7. The calibration factor is calculated by dividing the known stage micrometer distance by number of ocular divisions. This gives the actual value of one ocular division at that magnification.
8. If the value is in millimeter, it is multiplied by 1000 to convert it into micrometer (µm). Thus, the value of one ocular division is obtained in µm.
9. The same calibration process is repeated for every objective lens such as 4X, 10X, 40X and 100X. This is needed because the value of one ocular division changes with magnification.
10. The calculated values are written in a reference chart. This chart is kept near the microscope. During future measurement, the specimen size can be found directly by using this calibration factor.

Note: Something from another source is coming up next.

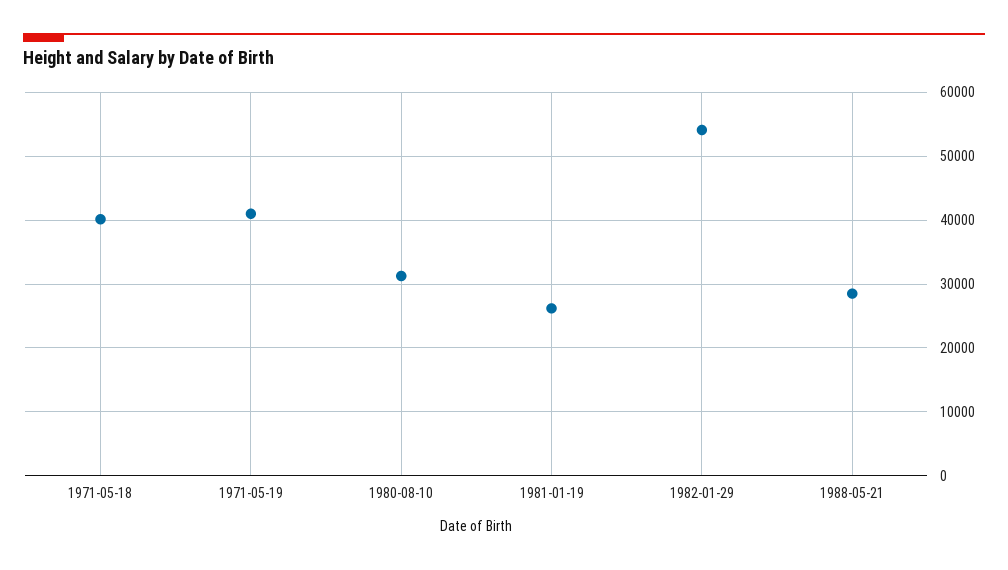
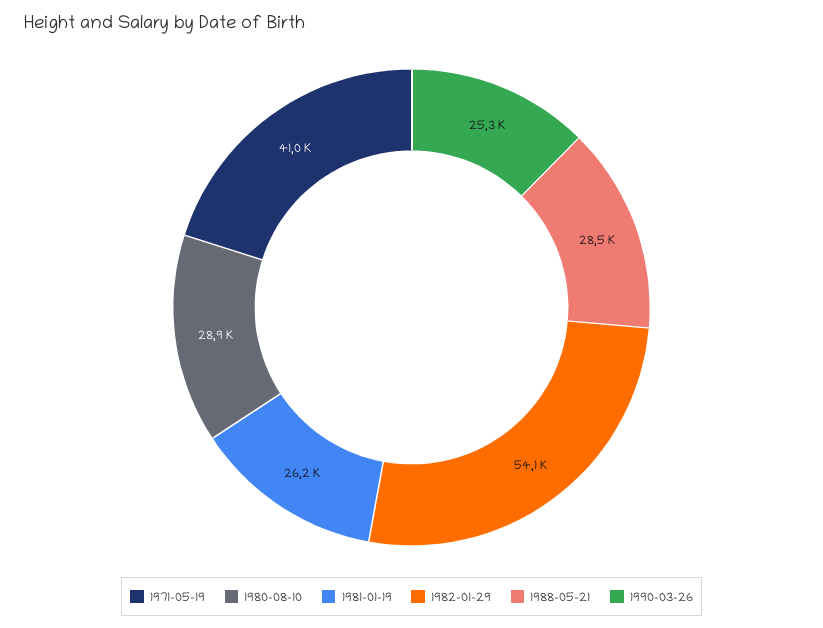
1971-05-18: 40000 -> none
1980-08-10: 31000 -> 28900
1990-03-26: none -> 25300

How to install Ocular Micromete

1. The eyepiece is first removed from the microscope. Usually 10X eyepiece is used for installing ocular micrometer. In binocular microscope, it is better to fit it on the side of dominant eye.
2. The retainer ring of the eyepiece is removed carefully. A small spanner wrench or small flat edge screwdriver may be used for this. Only the reticle retainer ring should be removed, not the ring which holds the lens elements.
3. The ocular micrometer glass disk is cleaned before placing. Lens tissue is used for cleaning and compressed air is used to remove dust particles. If dust remains on the disk, it will be seen clearly during observation.
4. The orientation of the micrometer scale is checked before fitting. The engraved numbers should not appear backward. This can be checked by holding the eyepiece towards bright light and looking through the lens.
5. The ocular micrometer is placed inside the eyepiece on the internal shelf or diaphragm. It should be placed gently and in correct position. The scale should remain flat inside the eyepiece.
6. The retainer ring is fitted again and tightened properly. It should not remain loose because loose ring may shift the scale during observation. This may create parallax error and wrong measurement.
7. The eyepiece is placed back into the microscope. Then the upper eye lens is adjusted until the engraved scale becomes sharp and clear. After this, the ocular micrometer is ready for calibration and measurement.

Calibration of the Ocular Micrometer Instructions

1. The ocular micrometer is inserted into the eyepiece of the microscope. Usually 10X eyepiece is used for this work. The ocular scale should be clearly seen through the eyepiece.
2. The stage micrometer is placed on the microscope stage. The scale of the stage micrometer is focused by using coarse and fine adjustment knobs. The lines should appear sharp and clear.
3. The ocular micrometer scale and stage micrometer scale are made parallel. This is done by rotating the eyepiece or by adjusting the mechanical stage. Both scales should lie in same direction.
4. The zero line of ocular micrometer is superimposed exactly over the 0.0 line of stage micrometer. This point is taken as the starting point of calibration.
5. The observer scans the scale towards right side without moving the stage micrometer. A second point is searched where one line of ocular micrometer exactly overlaps with one line of stage micrometer.
6. The number of stage micrometer divisions between 0.0 line and the second overlapping point is counted. This gives the known physical distance on the stage micrometer.
7. The number of ocular micrometer divisions between zero line and the same overlapping point is also counted. These are the ocular divisions which correspond to the known stage distance.
8. The calibration factor is calculated by dividing the known stage micrometer distance by the number of ocular divisions. This gives the value of one ocular division at that magnification.
9. If the stage micrometer distance is in millimeter, the final value is multiplied by 1000 to convert it into micrometer (µm). Thus the actual value of one ocular division is obtained.
10. The same procedure is repeated for every objective lens of the microscope. The calibration factor changes with each magnification. If the ocular micrometer is shifted to another microscope or new objective lens is added, calibration should be done again.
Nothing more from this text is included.